Human action recognition (HAR) is essential for understanding and classifying human movements. It is widely used in real-life applications such as human-computer interaction and assistive robotics. However, recognizing patterns across different temporal scales remains challenging. Traditional methods struggle with complex timing patterns, intra-class variability, and inter-class similarities, leading to misclassifications. In this paper, we propose a deep learning framework for efficient and robust HAR. It integrates residual networks (ResNet-18) for spatial feature extraction and Bi-LSTM for temporal feature extraction. A multi-head attention mechanism enhances the prioritization of crucial motion details. Additionally, we introduce a motion-based frame selection strategy utilizing optical flow to reduce redundancy and enhance efficiency. This ensures accurate, real-time recognition of both simple and complex actions. We evaluate the framework on the UCF-101 dataset, achieving a 96.60% accuracy, demonstrating competitive performance against state-of-the-art approaches. Moreover, the framework operates at 222 frames per second (FPS), achieving an optimal balance between recognition performance and computational efficiency. The proposed framework was also deployed and tested on a mobile service robot, TIAGo, validating its real-time applicability in real-world scenarios. It effectively models human actions while minimizing frame dependency, making it well-suited for real-time applications.

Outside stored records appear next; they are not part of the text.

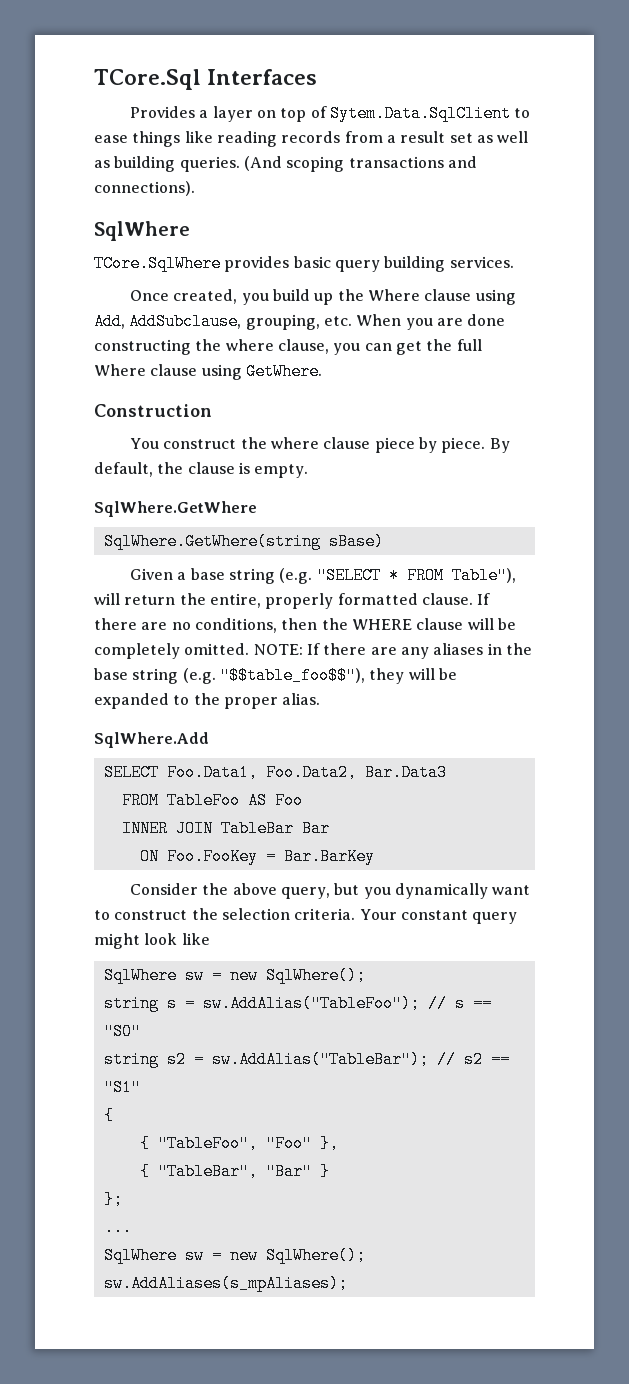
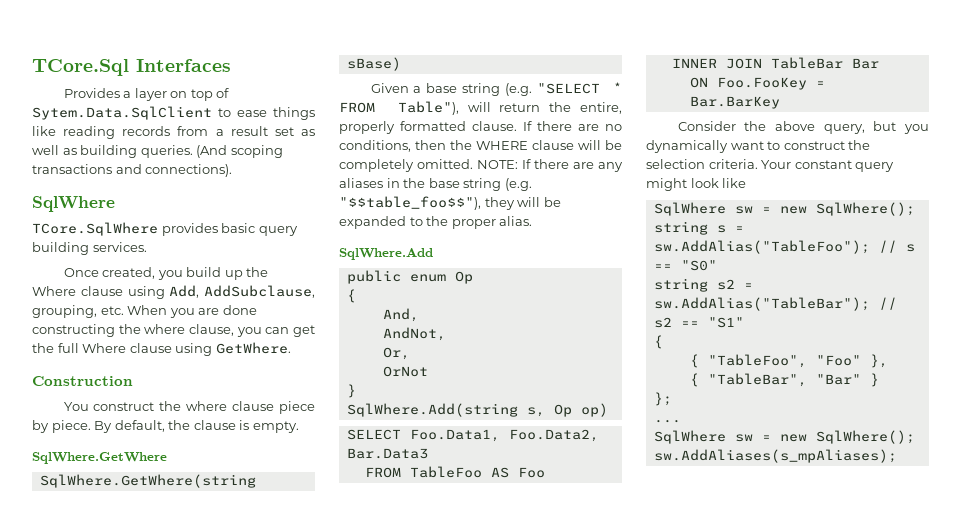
+ public enum Op
+ {
+ And,
+ AndNot,
+ Or,
+ OrNot
+ }
+ SqlWhere.Add(string s, Op op)

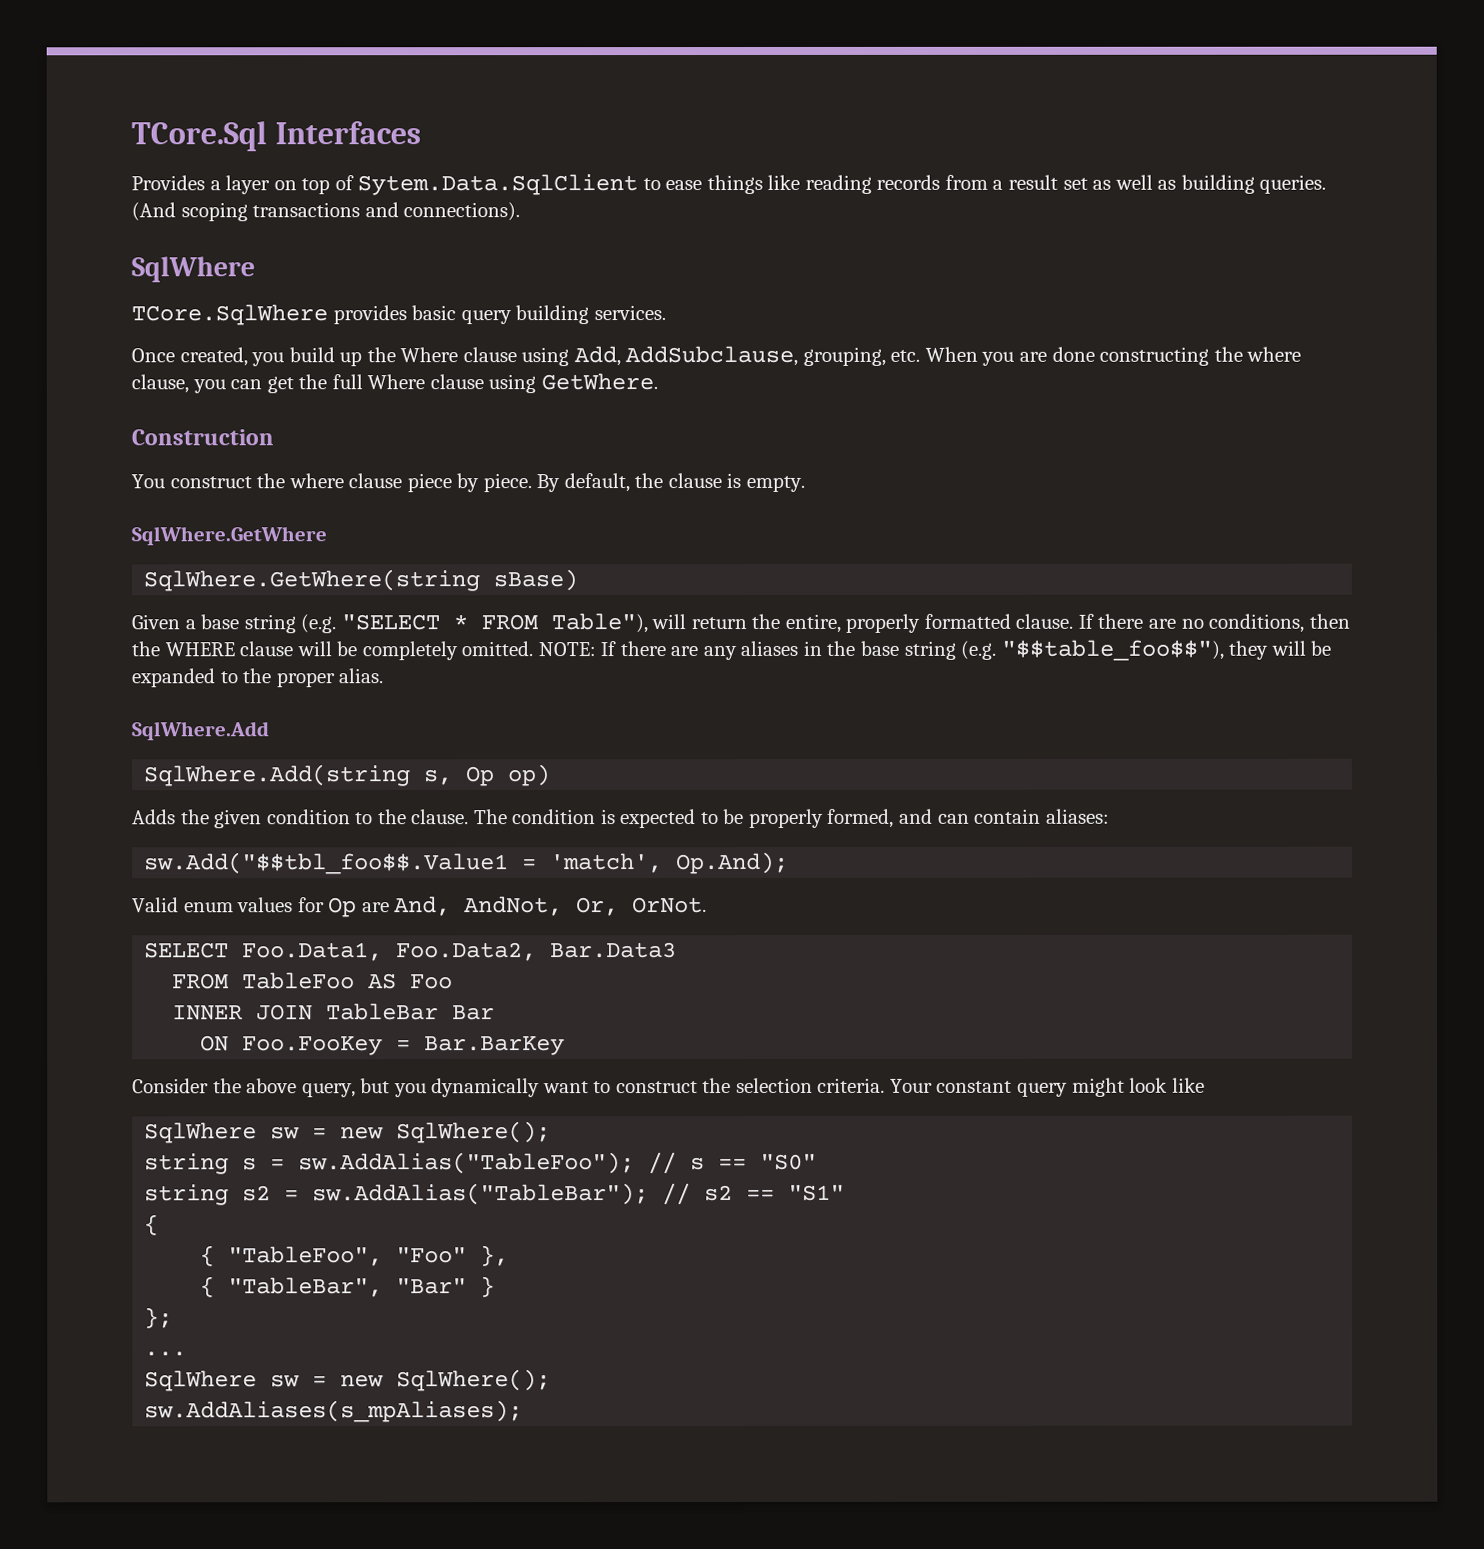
- public enum Op
- {
- And,
- AndNot,
- Or,
- OrNot
- }
  SqlWhere.Add(string s, Op op)
+ Adds the given condition to the clause. The condition is expected to be properly formed, and can contain aliases:
+ sw.Add("$$tbl_foo$$.Value1 = 'match', Op.And);
+ Valid enum values for Op are And, AndNot, Or, OrNot.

人类动作识别(HAR)对于理解和分类人类运动至关重要。它广泛应用于诸如人机交互和辅助机器人等现实生活应用中。然而,识别不同时间尺度上的模式仍然具有挑战性。传统方法在处理复杂的时间模式、类内变异性和类间相似性方面存在困难,导致错误分类。在本文中,我们提出了一种用于高效且稳健的HAR的深度学习框架。它集成了用于空间特征提取的残差网络(ResNet-18)和用于时间特征提取的双向长短期记忆网络(Bi-LSTM)。一种多头注意力机制增强了对关键运动细节的优先级排序。此外,我们引入了一种基于运动的帧选择策略,利用光流来减少冗余并提高效率。这确保了对简单和复杂动作的准确实时识别。我们在UCF-101数据集上评估了该框架,达到了96.60%的准确率,展示了与现有最先进方法相比具有竞争力的性能。此外,该框架以每秒222帧(FPS)的速度运行,在识别性能和计算效率之间实现了最佳平衡。所提出的框架还在移动服务机器人TIAGo上进行了部署和测试,验证了其在现实场景中的实时适用性。它有效地对人类动作进行建模,同时最小化帧依赖性,使其非常适合实时应用。